Menurut data ada sekitar 45 persen anak-anak dan 50 persen ibu-ibu yang mengalami malnutrisi. Ayu yang sejak lama ingin membantu masyarakat tergerak untuk membantu mereka dengan menciptakan Du’Anyam bersama 6 orang temannya – sebuah perusahaan yang membeli anyaman dan cendera mata lontar dari ibu-ibu di NTT dan memasarkannya ke sejumlah resor, toko suvenir dan vila di Bali.

Anyaman lontar dipilih karena perempuan NTT terbiasa melakukan aktivitas sambil menganyam daun yang mudah ditemukan di Flores itu.

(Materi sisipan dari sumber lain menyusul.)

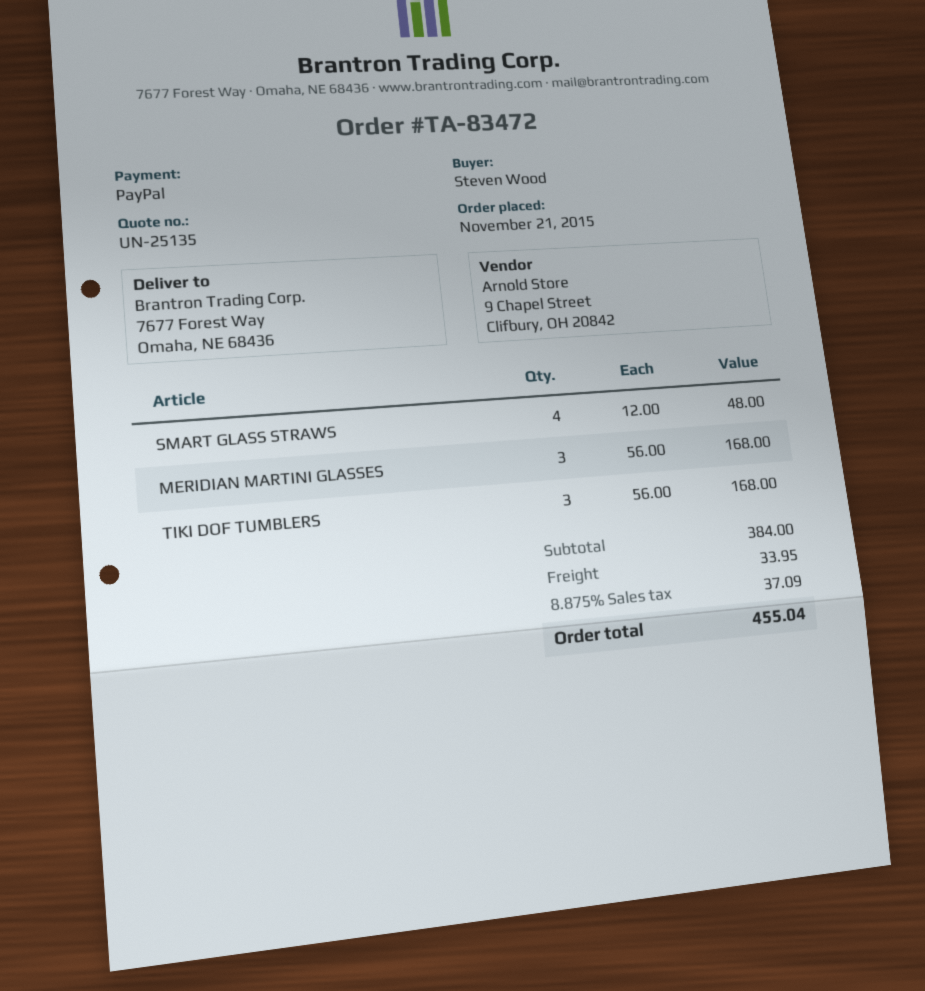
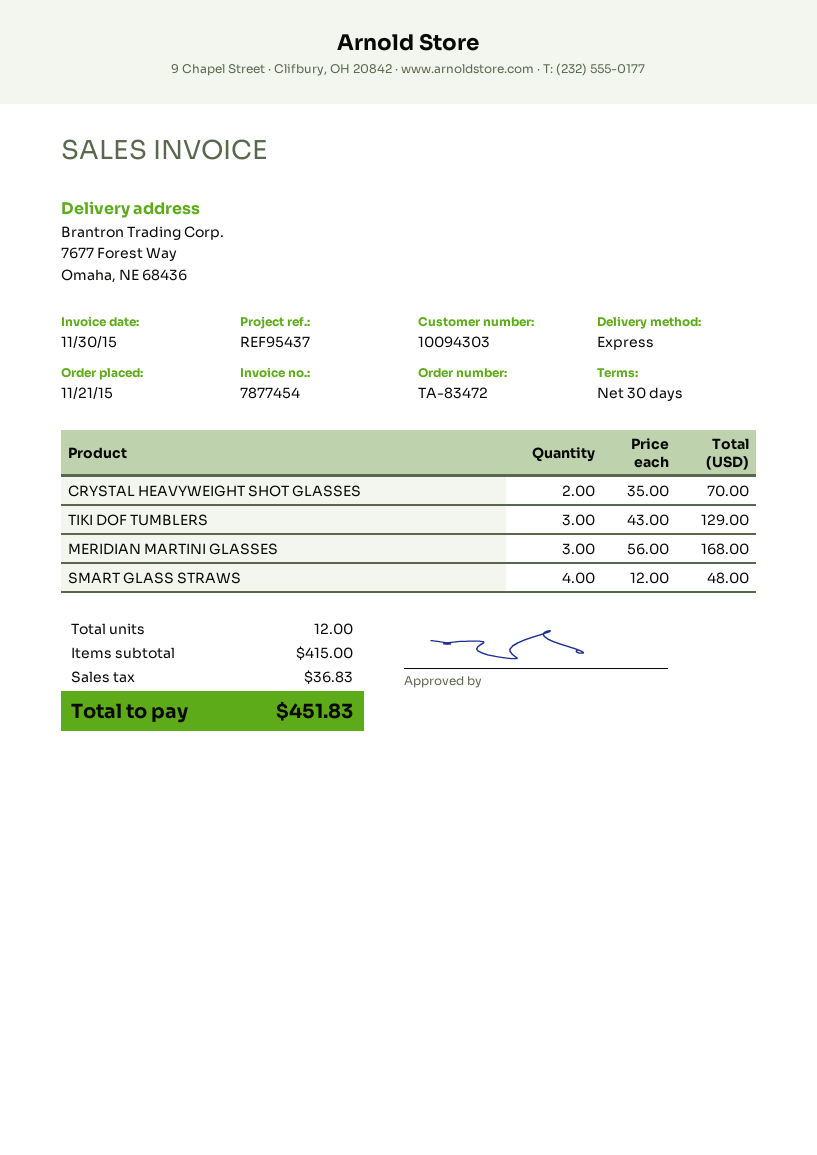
TIKI DOF TUMBLERS: 3 x 56.00 = 168.00 -> 3 x 43.00 = 129.00
CRYSTAL HEAVYWEIGHT SHOT GLASSES: none -> 2 x 35.00 = 70.00
subtotal: 384.00 -> 415.00
shipping: 33.95 -> none
tax: 37.09 -> 36.83
total: 455.04 -> 451.83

Lewat Du’Anyam yang berarti anyaman ibu ini, Ayu dan teman-temannya membantu  ibu-ibu dan wanita di 15 desa di Flores. Du’Anyam menghasilkan tas, sepatu, dan beragam suvenir serta produk kerajinan berbahan daun lontar lain dengan tetap mempertahankan ciri khas desain tradisional.

Ia sadar, usahanya ini masih tergolong kecil. Masih banyak yang harus ditingkatkan dan tantangan tantangan yang harus dihadapi agar bisnis ini menjadi  makin matang.

Saat ini, Du’Anyam membiayai aktivitasnya dari pendanaan jangka pendek dari hasil memenangkan berbagai kompetisi kewirausahaan sosial, seperti MIT Global Ideas Challenge 2014, UnLtd Indonesia Incubation profram 2014-2016, Global Social Venture Competition 2015, serta dana hibah dari Tanoto Foundation.

 

Keinginan untuk menolong sesama bisa melahirkan inovasi yang mengangkat kualitas hidup masyarakat. Apakah kamu punya ide untuk sociopreneur lainnya?